• **Work task**
Look through the material below. Return exactly the lines from the one with "PUMA King Match" through the one with "total: 4402.50 -> 4309.63", both included.

Data supplied below:

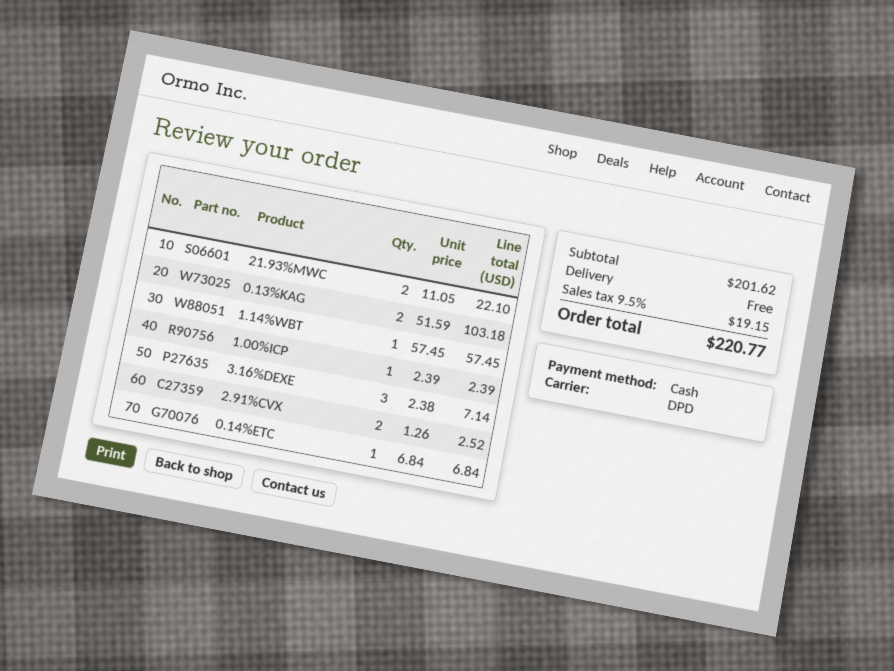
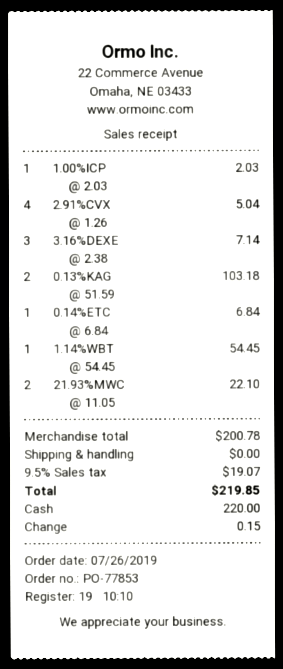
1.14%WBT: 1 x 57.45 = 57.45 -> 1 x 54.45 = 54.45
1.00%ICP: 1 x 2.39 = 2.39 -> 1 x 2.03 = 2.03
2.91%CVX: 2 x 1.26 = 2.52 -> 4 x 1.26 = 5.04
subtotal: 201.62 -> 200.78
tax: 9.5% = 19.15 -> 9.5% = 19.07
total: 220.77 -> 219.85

End of Data supplied.
Data supplied below:

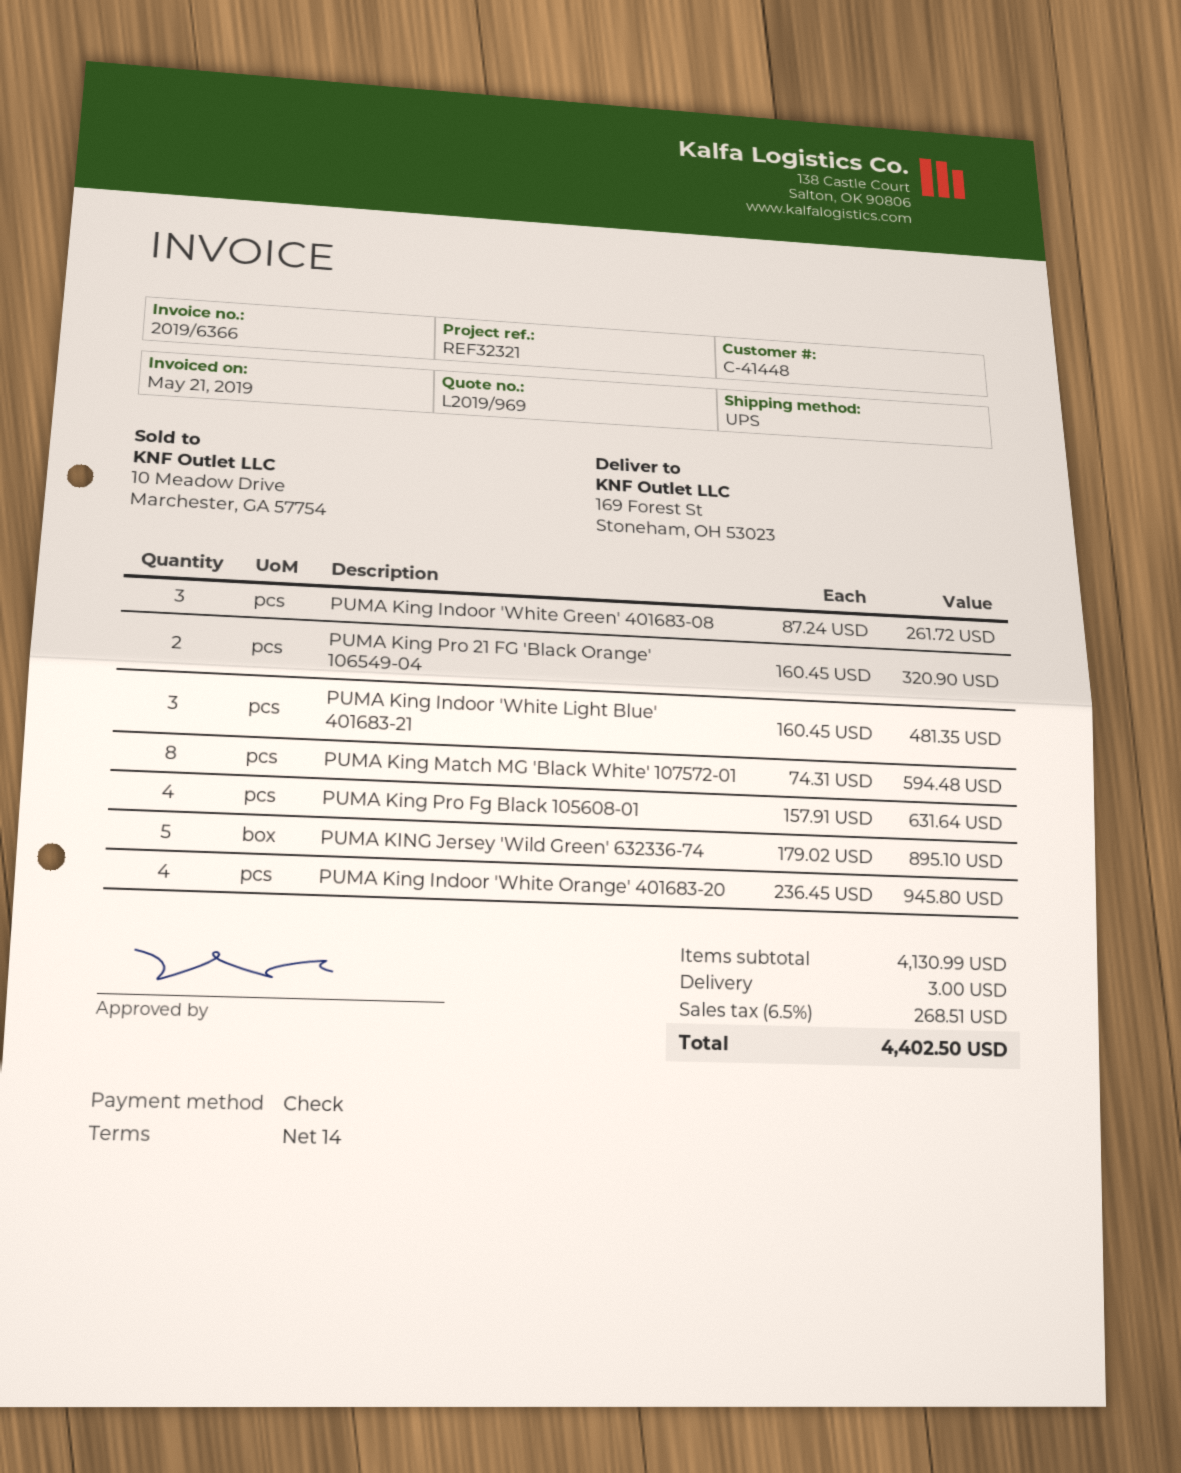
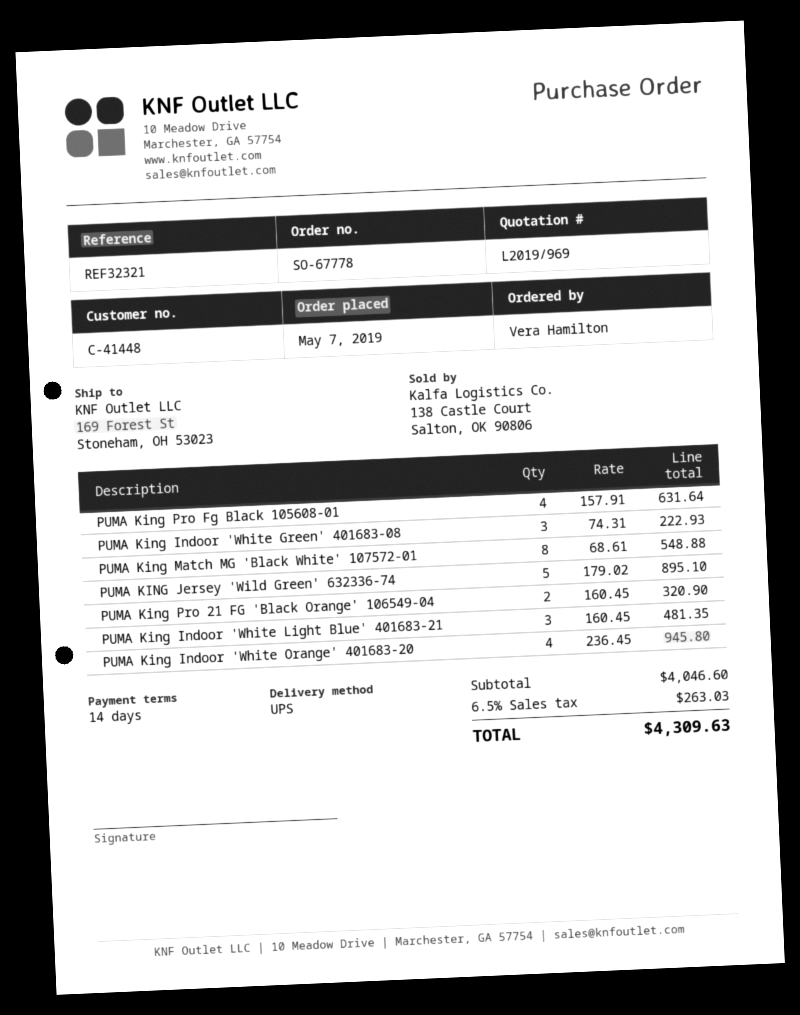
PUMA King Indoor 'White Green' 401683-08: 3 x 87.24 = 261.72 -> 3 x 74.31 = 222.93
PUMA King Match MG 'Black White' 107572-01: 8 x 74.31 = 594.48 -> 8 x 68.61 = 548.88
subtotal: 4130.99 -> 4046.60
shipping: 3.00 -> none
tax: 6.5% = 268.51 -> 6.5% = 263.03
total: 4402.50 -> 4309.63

End of Data supplied.

• **Exercise result**
PUMA King Match MG 'Black White' 107572-01: 8 x 74.31 = 594.48 -> 8 x 68.61 = 548.88
subtotal: 4130.99 -> 4046.60
shipping: 3.00 -> none
tax: 6.5% = 268.51 -> 6.5% = 263.03
total: 4402.50 -> 4309.63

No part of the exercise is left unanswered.